### Exercise description
Find every line below where the string "Fashion" shows up, and copy those lines.

### Data for this exercise
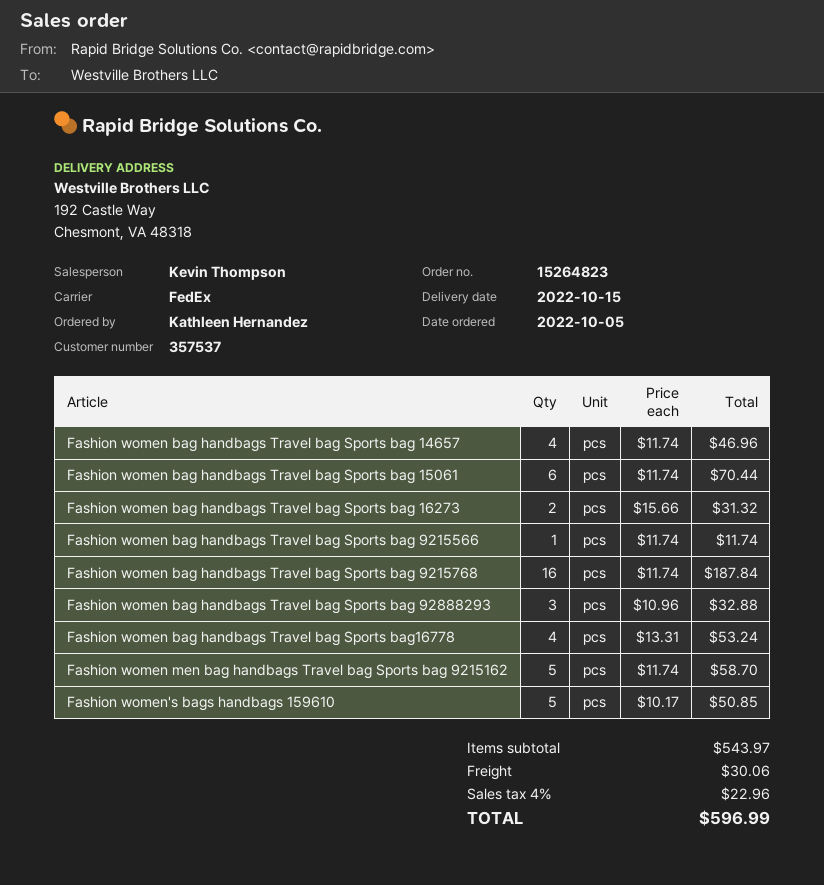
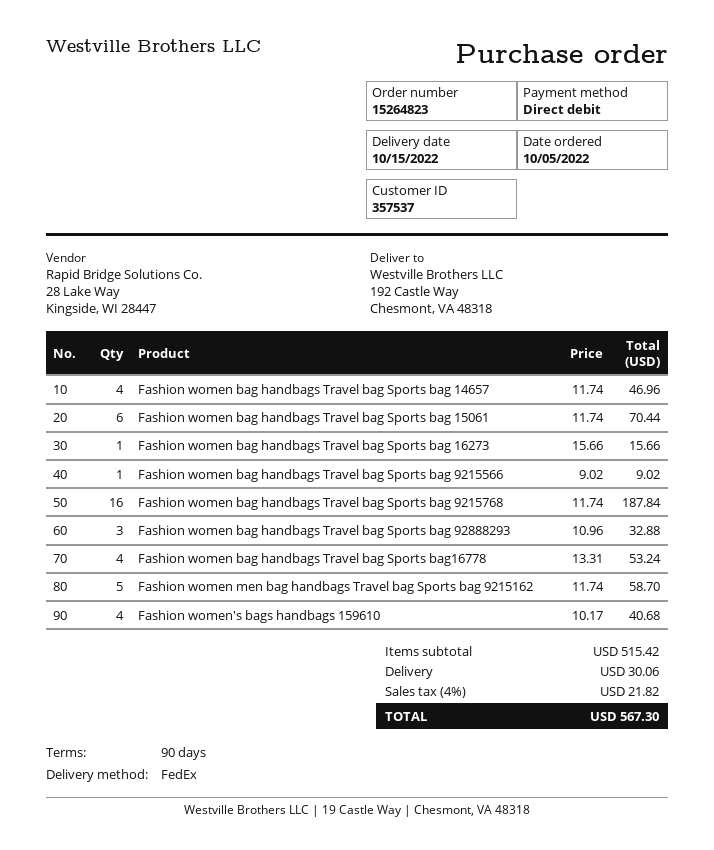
Fashion women bag handbags Travel bag Sports bag 16273: 2 x 15.66 = 31.32 -> 1 x 15.66 = 15.66
Fashion women bag handbags Travel bag Sports bag 9215566: 1 x 11.74 = 11.74 -> 1 x 9.02 = 9.02
Fashion women's bags handbags 159610: 5 x 10.17 = 50.85 -> 4 x 10.17 = 40.68
subtotal: 543.97 -> 515.42
tax: 4% = 22.96 -> 4% = 21.82
total: 596.99 -> 567.30

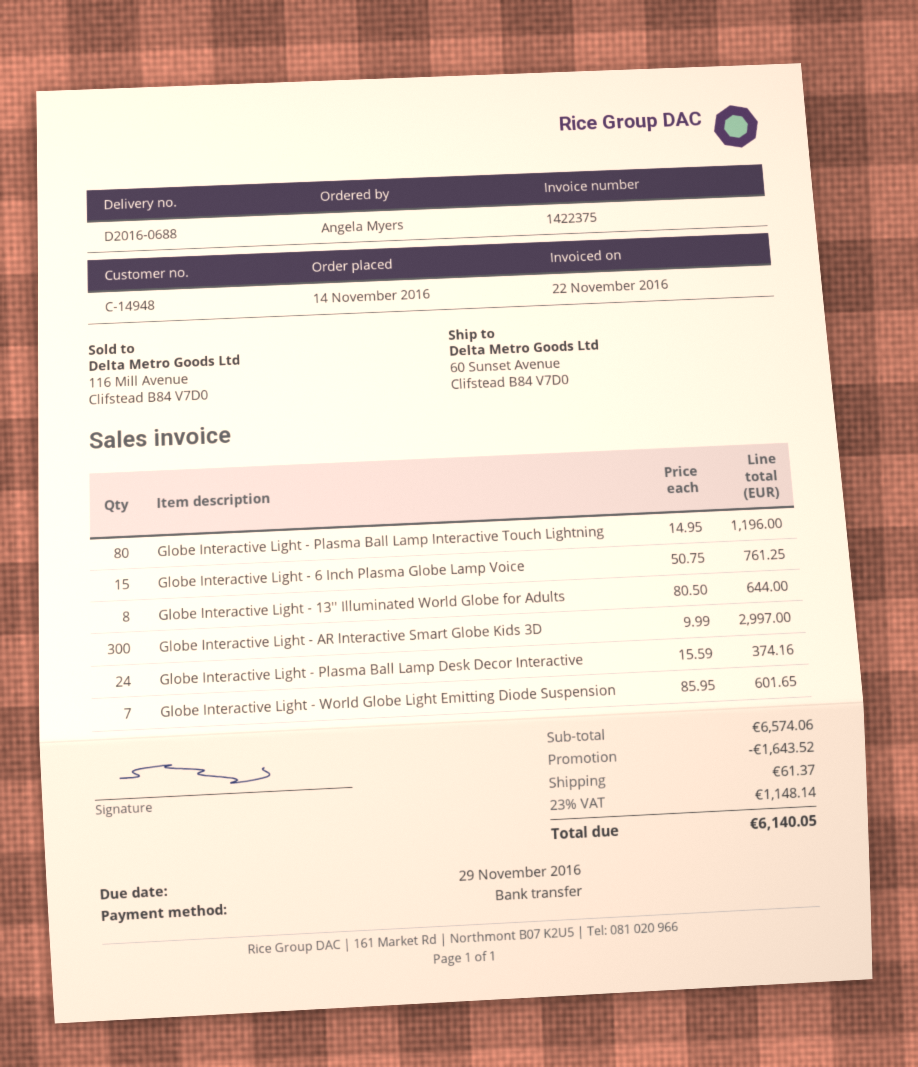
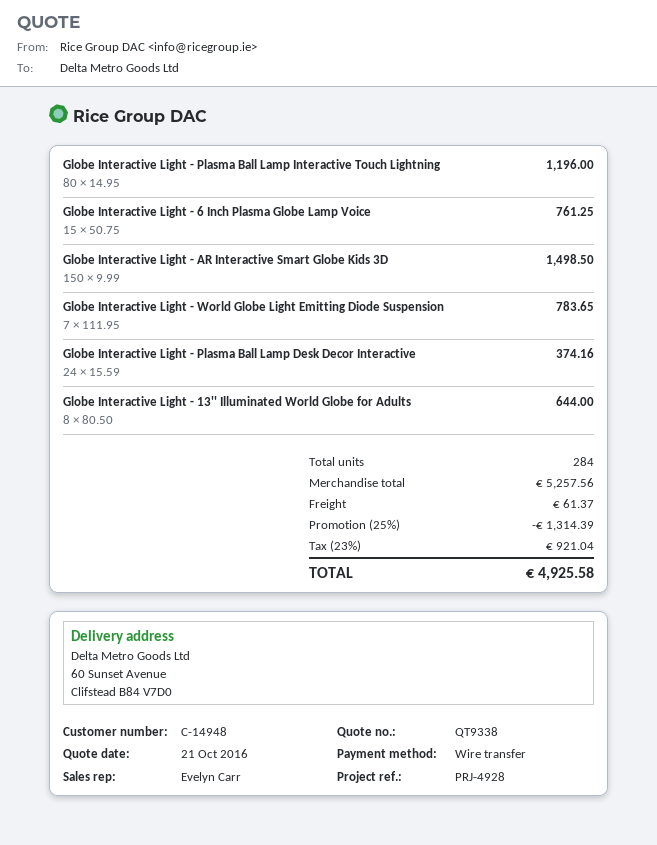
Globe Interactive Light - AR Interactive Smart Globe Kids 3D: 300 x 9.99 = 2997.00 -> 150 x 9.99 = 1498.50
Globe Interactive Light - World Globe Light Emitting Diode Suspension: 7 x 85.95 = 601.65 -> 7 x 111.95 = 783.65
subtotal: 6574.06 -> 5257.56
discount: 1643.52 -> 1314.39
tax: 23% = 1148.14 -> 23% = 921.04
total: 6140.05 -> 4925.58

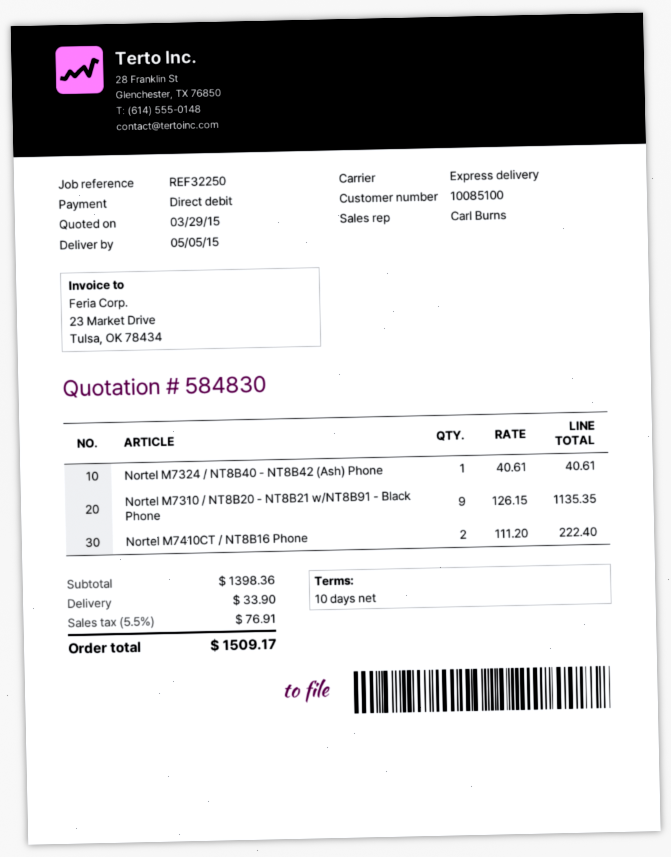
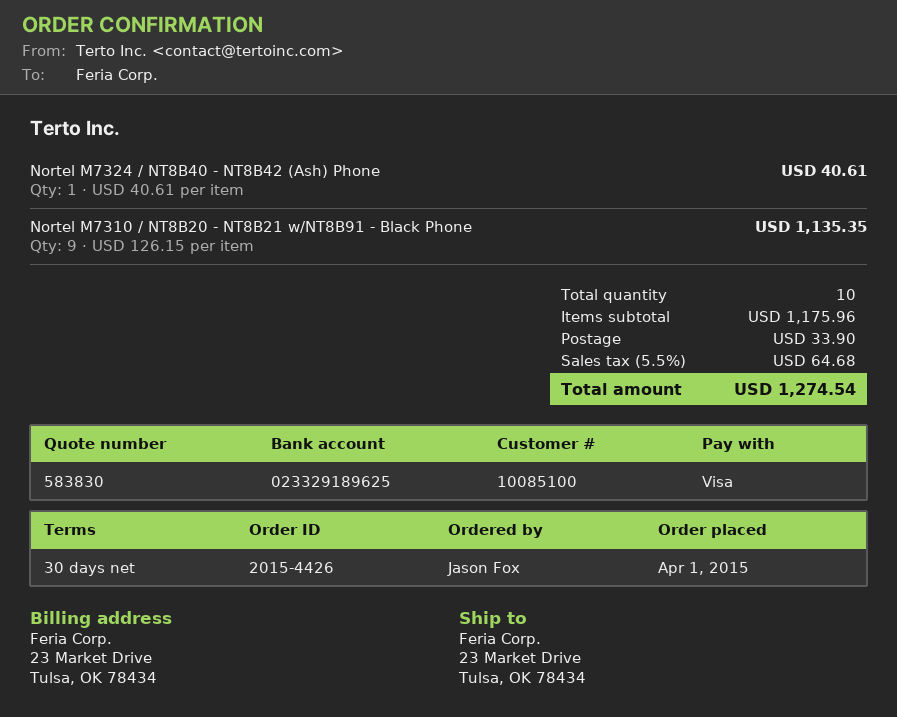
quote number: 584830 -> 583830
payment terms: 10 days -> 30 days
payment method: direct debit -> Visa
Nortel M7410CT / NT8B16 Phone: 2 x 111.20 = 222.40 -> none
subtotal: 1398.36 -> 1175.96
tax: 5.5% = 76.91 -> 5.5% = 64.68
total: 1509.17 -> 1274.54

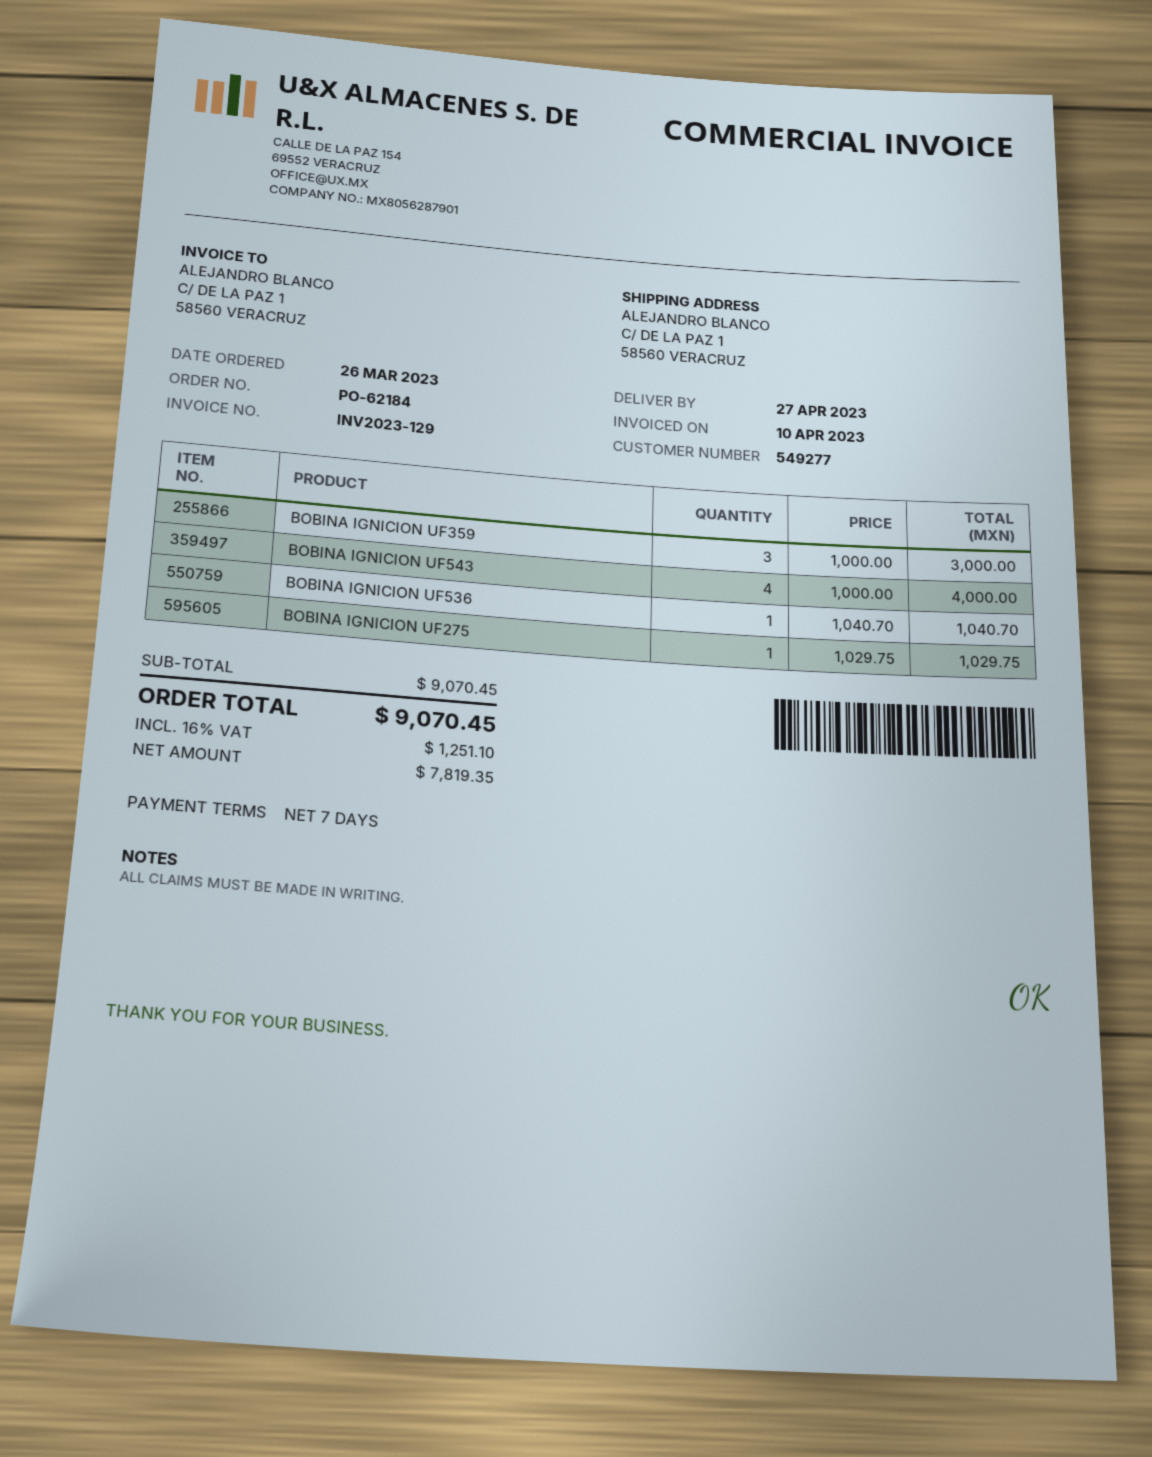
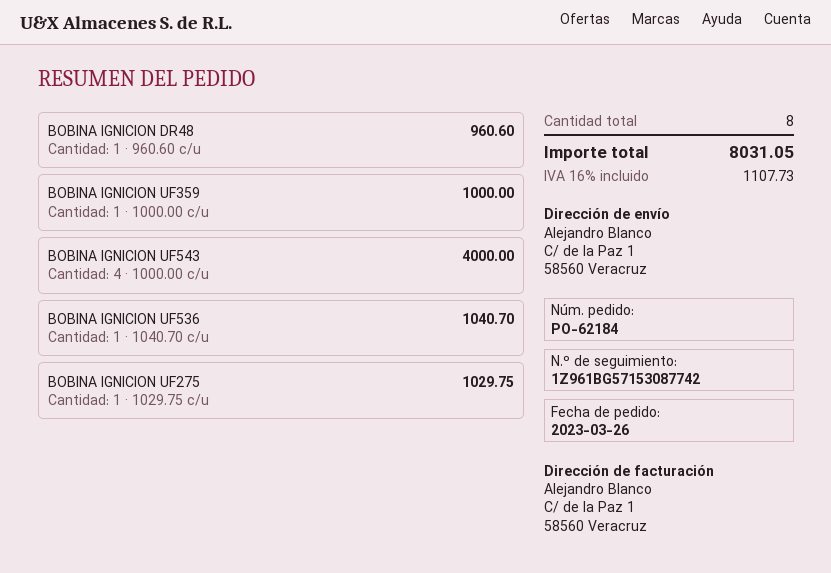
BOBINA IGNICION UF359: 3 x 1000.00 = 3000.00 -> 1 x 1000.00 = 1000.00
BOBINA IGNICION DR48: none -> 1 x 960.60 = 960.60
tax: 16% = 1251.10 -> 16% = 1107.73
total: 9070.45 -> 8031.05

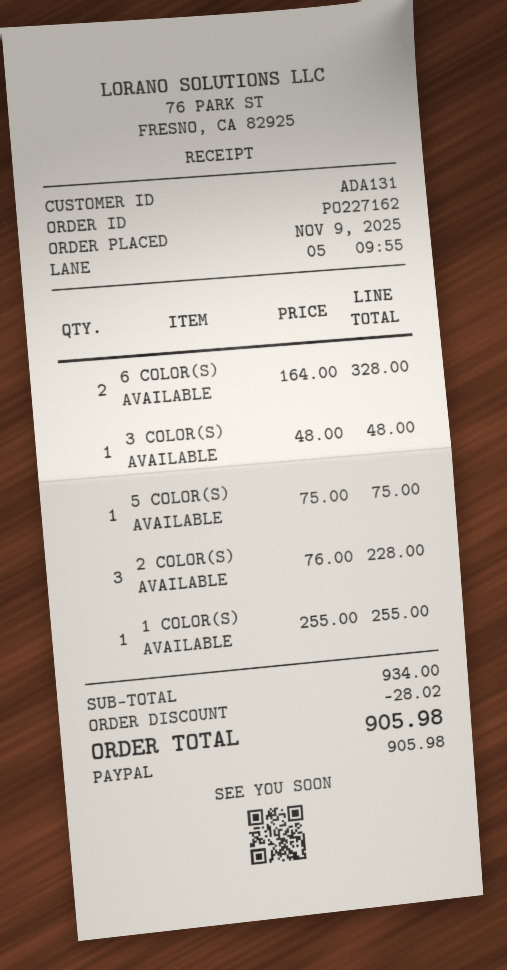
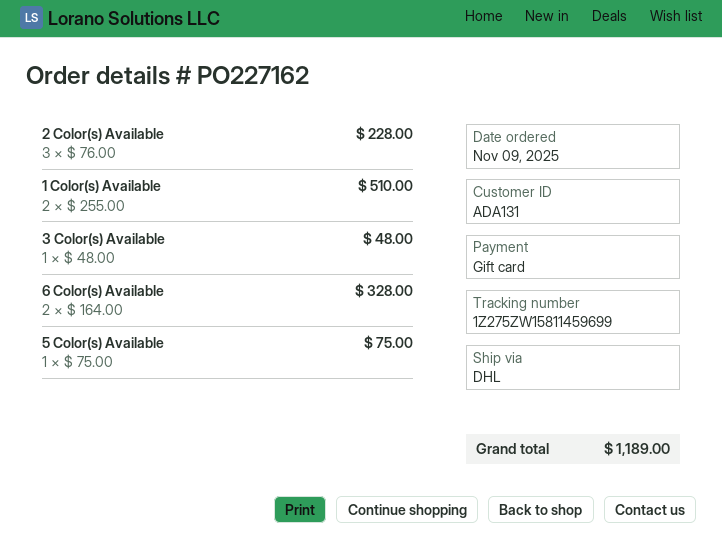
payment method: PayPal -> gift card
1 COLOR(S) AVAILABLE: 1 x 255.00 = 255.00 -> 2 x 255.00 = 510.00
discount: 28.02 -> none
total: 905.98 -> 1189.00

### Solution for this exercise
Fashion women bag handbags Travel bag Sports bag 16273: 2 x 15.66 = 31.32 -> 1 x 15.66 = 15.66
Fashion women bag handbags Travel bag Sports bag 9215566: 1 x 11.74 = 11.74 -> 1 x 9.02 = 9.02
Fashion women's bags handbags 159610: 5 x 10.17 = 50.85 -> 4 x 10.17 = 40.68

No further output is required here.